11. The process according to claim 5, wherein the tailpipe is positioned within the liner with the use of millable stabilizing bands connected to the outer diameter of the tailpipe.
12. The process according to claim 5, wherein the tailpipe is positioned within the liner with the use of cement.
13. The process according to claim 5, wherein the tailpipe is wedgingly positioned within liner.
14. The process according to claim 5, wherein the tailpipe is fabricated from a durable material capable of being milled.
15. The process according to claim 14, wherein the tailpipe is selected from a group consisting of aluminum, brass, bronze, tin, or lead or combinations thereof.
16. The process according to claim 5, wherein the diametrical clearance between the tailpipe and the liner is between about ⅛ inch to about ¼ inch.
17. The process according to claim 5, wherein a packer assembly is installed along the tubing string.
18. The process according to claim 17, wherein the packer assembly is installed above the tailpipe.
19. The process according to claim 5, wherein the packer is an expandable packer or an inflatable packer.
20. The process according to claim 5, wherein the difference between the inner diameter of the liner and the maximum deviation of the whipstock from the centerline in the formation is minimized to about ½ than the value of the diametrical clearance.
21. The process according to claim 5, wherein the whipstock assembly is a removable whipstock assembly or a permanent whipstock assembly.
22. The process according to claim 5, wherein the milling assembly is a straight motor milling assembly or a bent motor milling assembly.
24. The process according to claim 23, wherein the tailpipe is positioned within the liner with the use of millable stabilizing bands connected to the outer diameter of the tailpipe.
25. The system according to claim 23, wherein the tailpipe is selected from a group consisting of aluminum, brass, bronze, tin, or lead or combinations thereof.
26. The system according to claim 23, wherein a packer assembly is installed along the tubing string.
27. The system according to claim 26, wherein the packer assembly is installed above the tailpipe.
28. The system according to claim 26, wherein a packer in the packer assembly is an expandable packer or an inflatable packer.
29. The system according to claim 23, wherein the inner diameter of the tailpipe is the same as the inner diameter of the tubing string.
30. The system according to claim 29, wherein the tailpipe is a thick wall tailpipe with a thickness determined by the desired inner diameter of the tailpipe and minimum clearance required to insert the tailpipe into the liner.
31. The system according to claim 30, wherein the clearance required to insert the tailpipe into the liner is between about ⅛ inch to ¼ inch.
32. The system according to claim 23, wherein the inner diameter of the tailpipe is larger than the inner diameter of the tubing string.
33. The system according to claim 23, wherein the inner diameter of the tailpipe is smaller than the inner diameter of the tubing string.
34. The system according to claim 23, wherein the tailpipe is positioned within the liner with the use of cement.
35. The system according to claim 23, wherein the tailpipe is wedgingly positioned within liner.
36. The system according to claim 23, wherein the difference between the inner diameter of the liner and the maximum deviation of the whipstock from the centerline in the formation is minimized to about ½ the value of the diametrical clearance.

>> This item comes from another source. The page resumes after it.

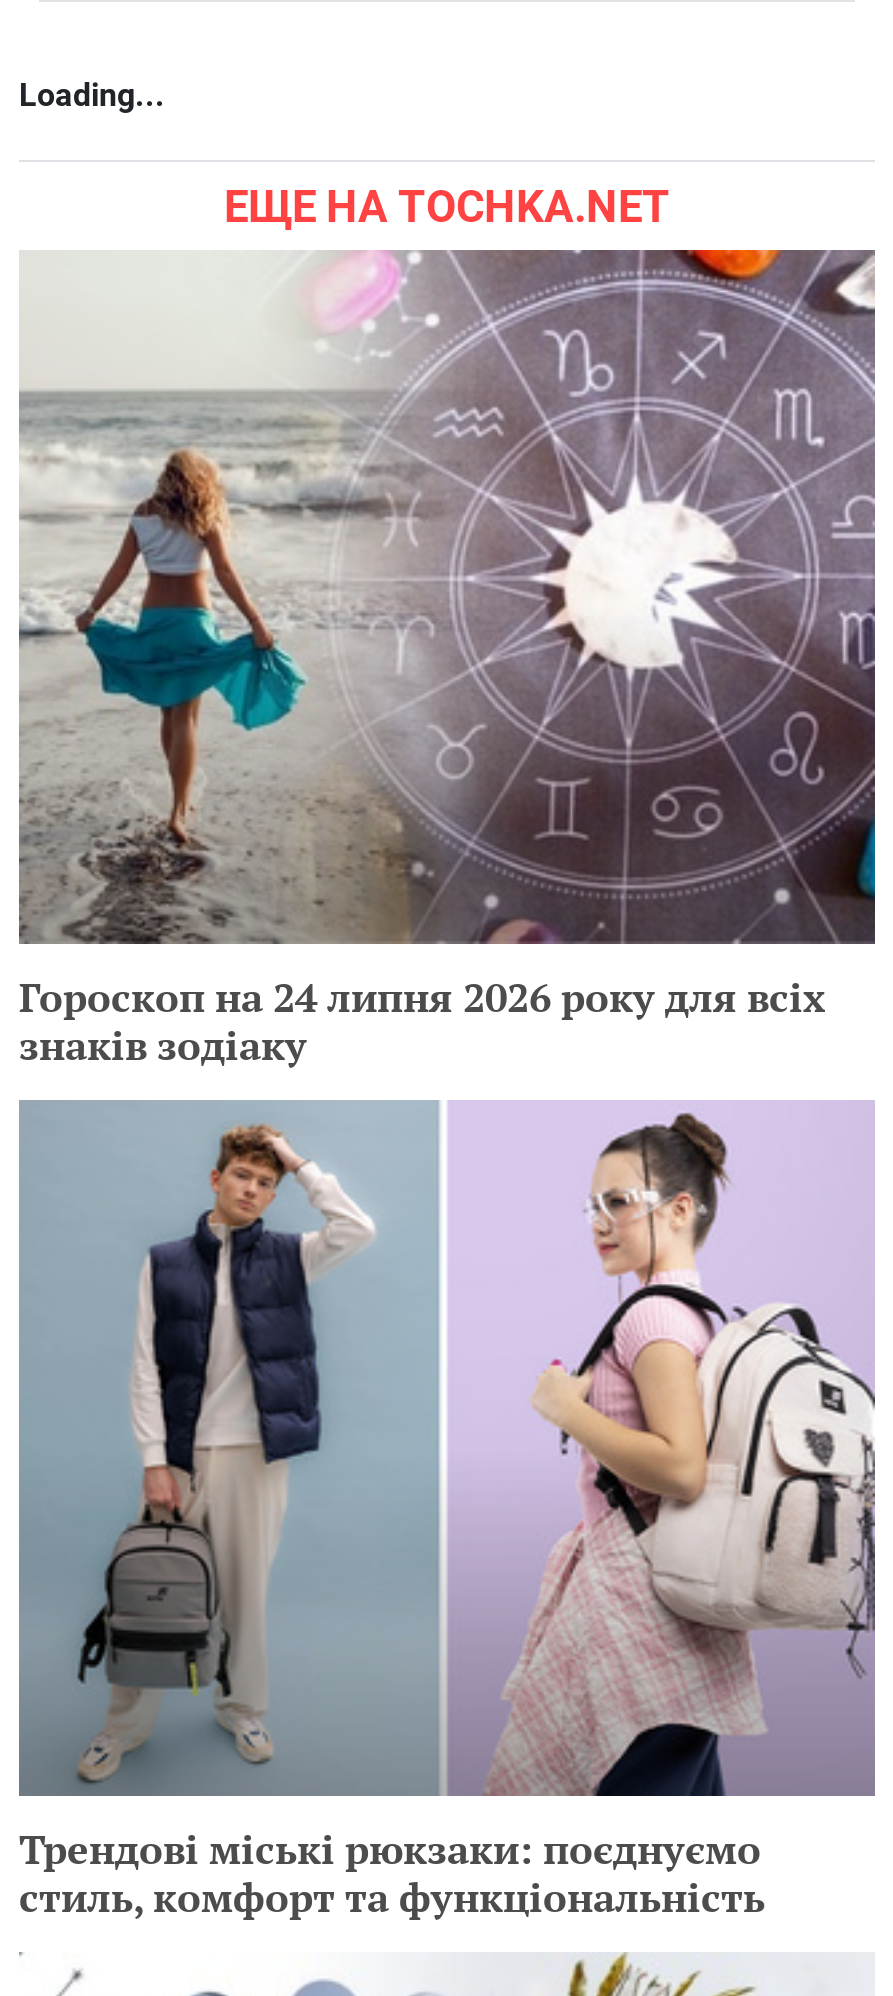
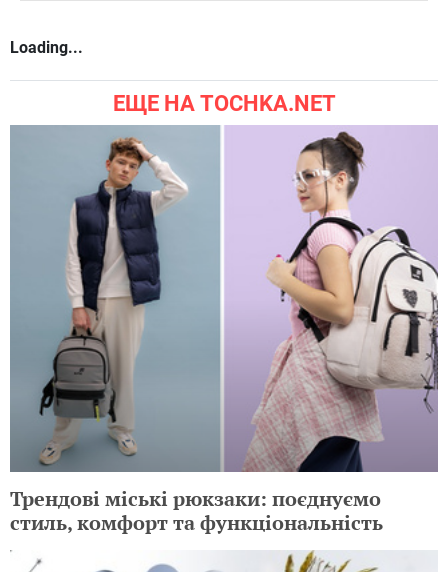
- [image]
- Гороскоп на 24 липня 2026 року для всіх
- знаків зодіаку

This application claims priority benefit under 35 U.S.C. Section 119(e) to U.S. Provisional Patent Ser. No. 61/121,789 filed on Dec. 11, 2008, the entire disclosure of which is incorporated herein by reference.

Embodiments of the present invention relate to a process and a system for drilling sidetrack wells. Specifically, the present invention relates to the drilling of sidetrack wells in existing casing strings which are in close proximity to the packer assembly and/or contain a large constriction ratio.

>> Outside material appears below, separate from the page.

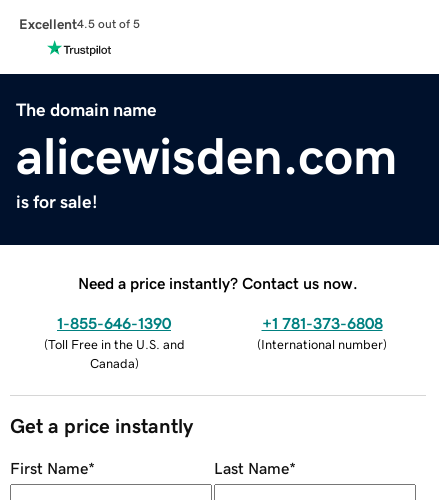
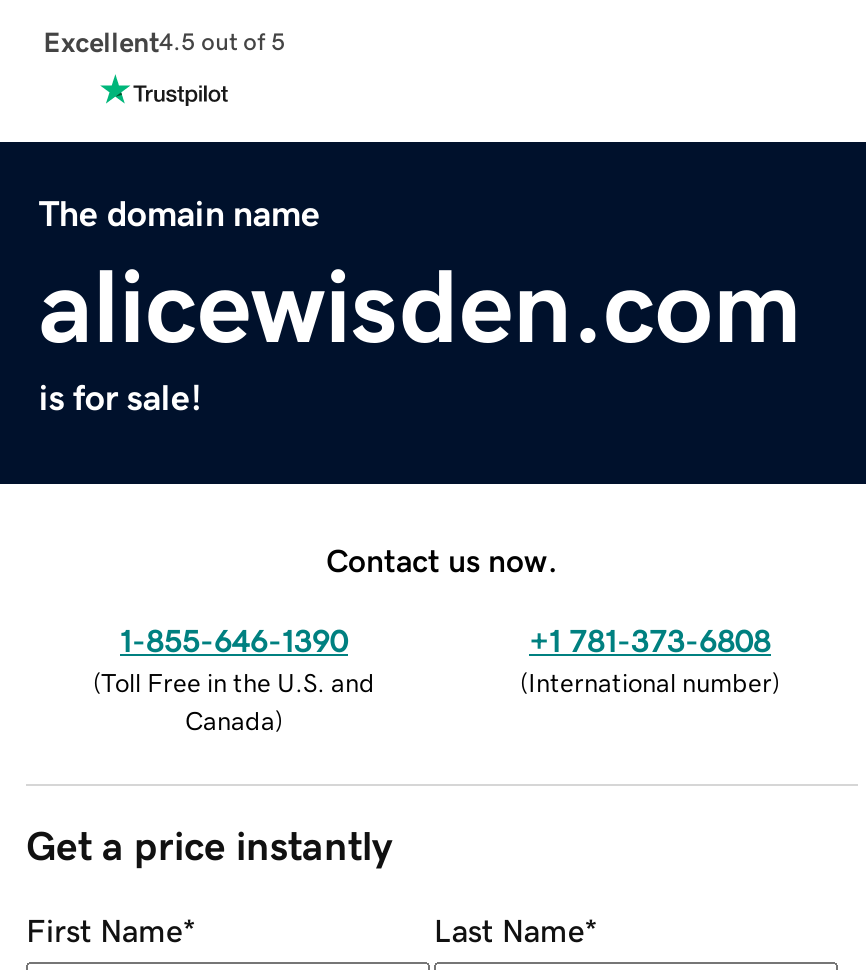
- Need a price instantly? Contact us now.
+ Contact us now.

It is well known that hydrocarbons may be produced from subterranean formations through a well that has been drilled into a hydrocarbon bearing formation. Drilling is accomplished by utilizing a drill bit mounted to the end of a drill support member, i.e., a drill string. The drill string is rotated by a top drive, i.e., rotary table, on a surface platform or by a down hole motor mounted towards the lower end of the drill string to facilitate drilling to a desired depth. After reaching the desired depth, the drill string and drill bit are removed, and the wellbore is lined with a string of pipe, i.e., casing. The casing typically extends down the wellbore from the surface of the well to a designated depth. An annular space or annulus, i.e., space between two concentric objects, is formed between the string of casing and the wellbore. The casing string is temporarily fixed or “hung” from the surface of the well. A cementing operation is then conducted in order to fill the annular space with cement. The combination of cement and casing strengthens the wellbore and facilitates the isolation of certain areas of the formation behind the casing for the production of hydrocarbons.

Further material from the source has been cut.